The purpose of this secondary analysis of the SOFT trial by Australian researchers, was to assess the prognostic and predictive ability of PAM50 intrinsic subtypes and ROR scores in premenopausal women with HR+/HER2- breast cancer in the SOFT trial.
They found that subtype distribution significantly differed between very young vs young premenopausal women, with fewer luminal A and more luminal B and non-luminal tumours seen in the very young. The ROR score distribution also differed significantly: in node-negative patients there were significantly more ROR-high scores amongst very young compared to young women (36% vs 14%. Therefore, the ROR score can be considered to inform the prognosis of premenopausal patients with early-stage breast cancer.

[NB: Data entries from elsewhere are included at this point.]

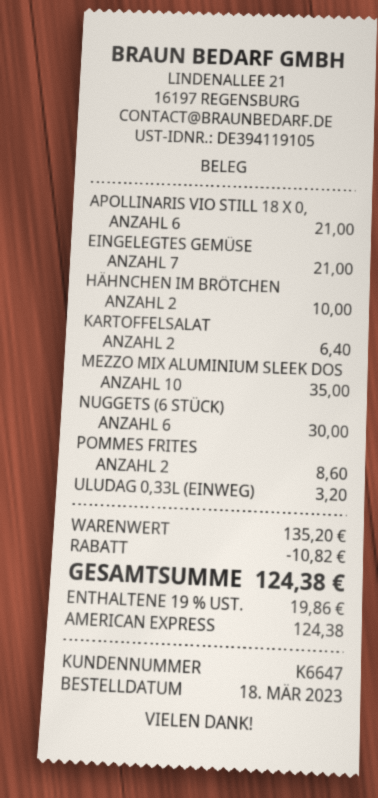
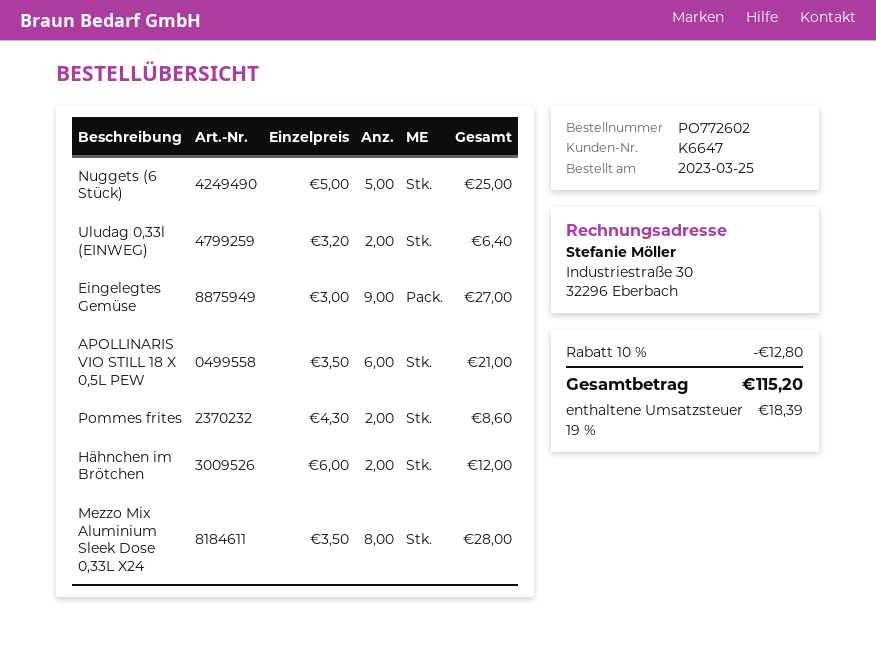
order date: 2023-03-18 -> 2023-03-25
EINGELEGTES GEMÜSE: 7 for 21.00 -> 9 for 27.00
HÄHNCHEN IM BRÖTCHEN: 2 for 10.00 -> 2 for 12.00
KARTOFFELSALAT: 2 for 6.40 -> none
MEZZO MIX ALUMINIUM SLEEK DOS: 10 for 35.00 -> 8 for 28.00
NUGGETS (6 STÜCK): 6 for 30.00 -> 5 for 25.00
ULUDAG 0,33L (EINWEG): 1 for 3.20 -> 2 for 6.40
discount: 10.82 -> 12.80
tax: 19% = 19.86 -> 19% = 18.39
total: 124.38 -> 115.20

The typical dose of oral capecitabine chemotherapy for metastatic breast cancer internationally is 1250 mg/m2 twice daily, administered in a 14-day on, 7-day off schedule, cycled every 21 days. However, this dose has been associated with poor tolerability and increased toxicities, often leading to treatment discontinuation. There has been a growing question regarding oral capecitabine’s optimal dosing and duration, aiming to minimize toxicity while maintaining efficacy.

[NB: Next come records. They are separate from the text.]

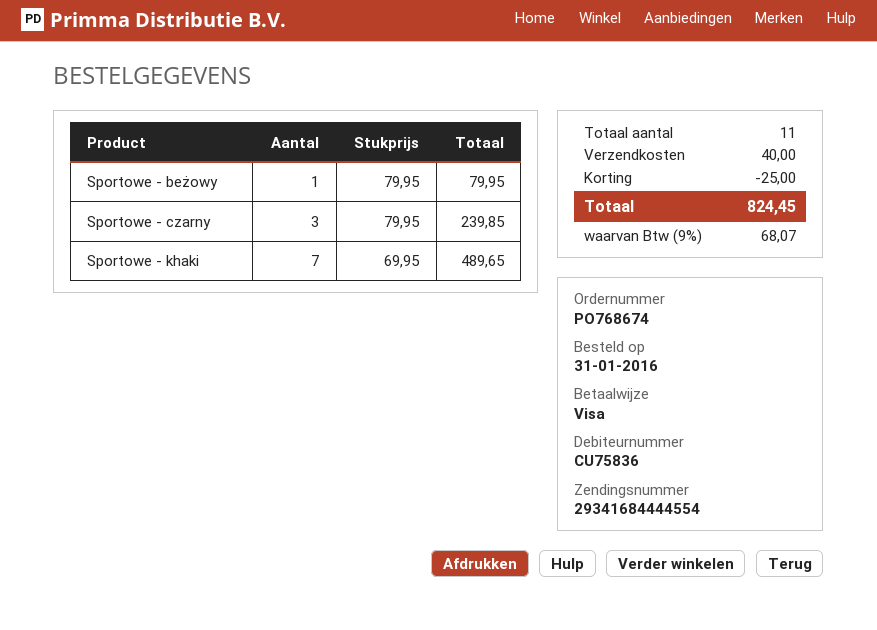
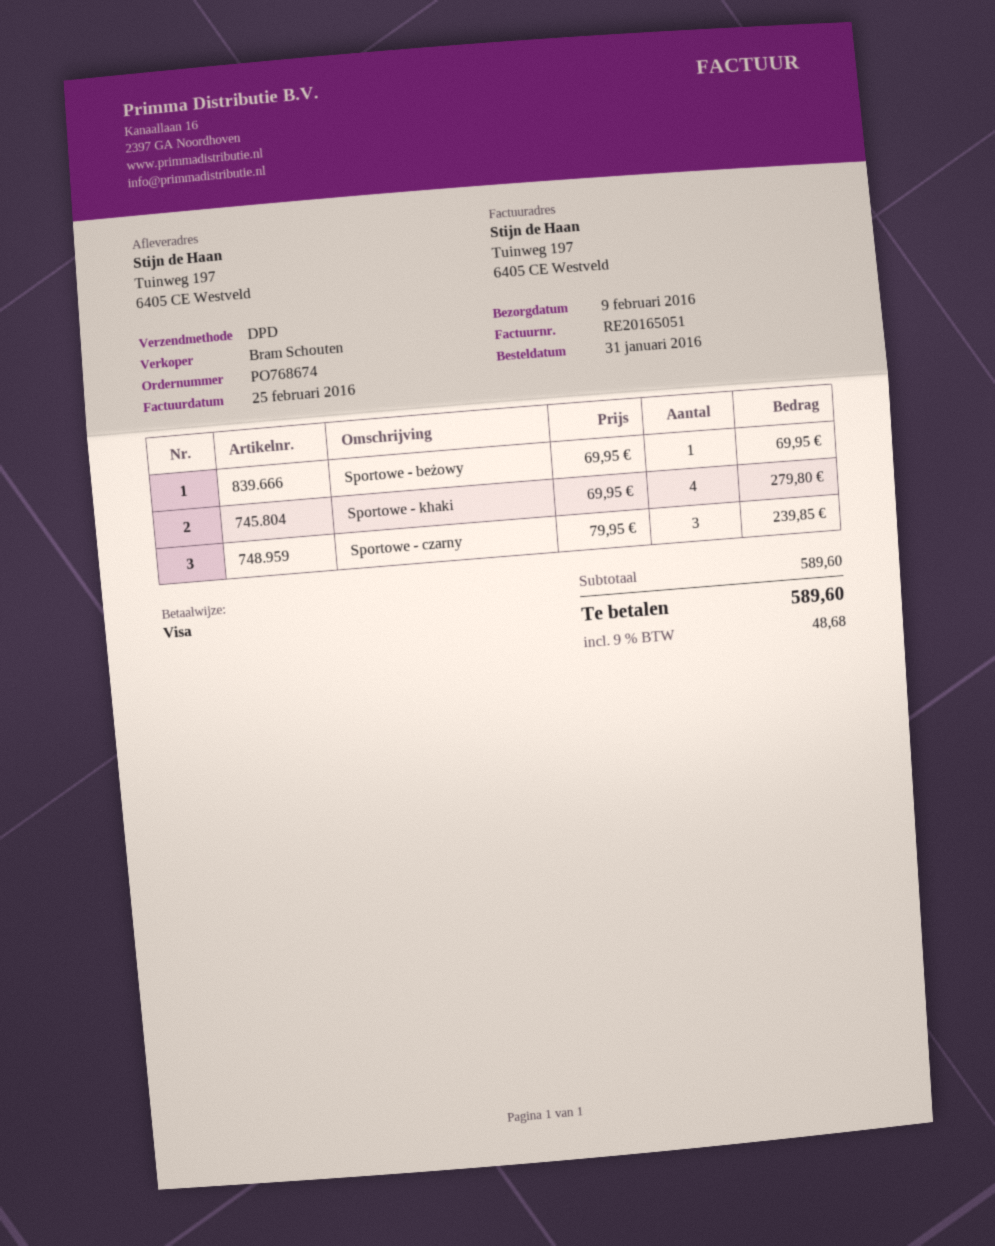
Sportowe - beżowy: 1 x 79.95 = 79.95 -> 1 x 69.95 = 69.95
Sportowe - khaki: 7 x 69.95 = 489.65 -> 4 x 69.95 = 279.80
discount: 25.00 -> none
shipping: 40.00 -> none
tax: 9% = 68.07 -> 9% = 48.68
total: 824.45 -> 589.60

The randomized clinical trial X-7/7 comparing the standard dose capecitabine (1250 mg/m2 twice daily 14 days on followed by 7 days off) with fixed-dose (1500 mg orally twice daily, 7 days on followed by 7 days off).

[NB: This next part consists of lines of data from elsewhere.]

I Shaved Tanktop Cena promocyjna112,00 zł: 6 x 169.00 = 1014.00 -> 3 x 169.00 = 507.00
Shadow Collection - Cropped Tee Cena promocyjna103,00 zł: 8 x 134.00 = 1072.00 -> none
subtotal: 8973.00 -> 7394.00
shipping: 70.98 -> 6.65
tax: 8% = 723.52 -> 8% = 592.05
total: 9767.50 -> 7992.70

The study found that patients receiving a fixed-dose of capecitabine (lower than the current standard dose) on a regimen of 7 days on/7 days off experienced less toxicity and similar survival compared with those treated with the standard capecitabine therapy regimen. So fixed-dose 7/7 may be an alternative dosing option to minimize toxicity while maintaining outcomes in metastatic breast cancer.
BWEL is a randomized study evaluating the impact of a telephone-based weight loss intervention in patients with stage II or III breast cancer who are overweight or obese. The study found that the intervention resulted in clinically significant weight loss in the patients receiving the intervention compared with a control group. Weight control is often challenging after a diagnosis and treatment for early-stage breast cancer, despite evidence that increased weight is associated with higher chance of cancer recurrence and other adverse outcomes.
A telephone-based weight loss intervention induced significant, clinically meaningful weight loss in patients with stage II/III breast cancer who are overweight or obese across demographic and tumour factors, but not across menopausal status or race/ethnicity. According to the study’s results, patients receiving the intervention lost an average of 4.8% (± 7.9%) of baseline body weight at 12 months vs 0.8% (± 6.4%) weight gain in the control group.
This is encouraging that it is possible to lose a meaningful amount of weight after a diagnosis of breast cancer with appropriate support. This in itself has a beneficial effect on cardiovascular outcomes and general wellbeing. Longer follow-up of the study will evaluate whether the intervention improves disease outcomes.
CANKADO is an app in development that supports patients during their treatment journey by providing a digital patient diary, web and app-based support, documentation of patient-reported outcomes and physician-patient interaction.
The PreCycle clinical trial evaluated the impact of CANKADO on quality of life in patients with metastatic breast cancer patients receiving palbociclib and an aromatase inhibitor, or palbociclib and fulvestrant.
The study found that patients receiving oral tumour therapy reported a significant benefit when using the interactive app. This app is not yet currently available, but these type of apps are on the horizon and hold great promise in supporting patients’ optimal quality of life.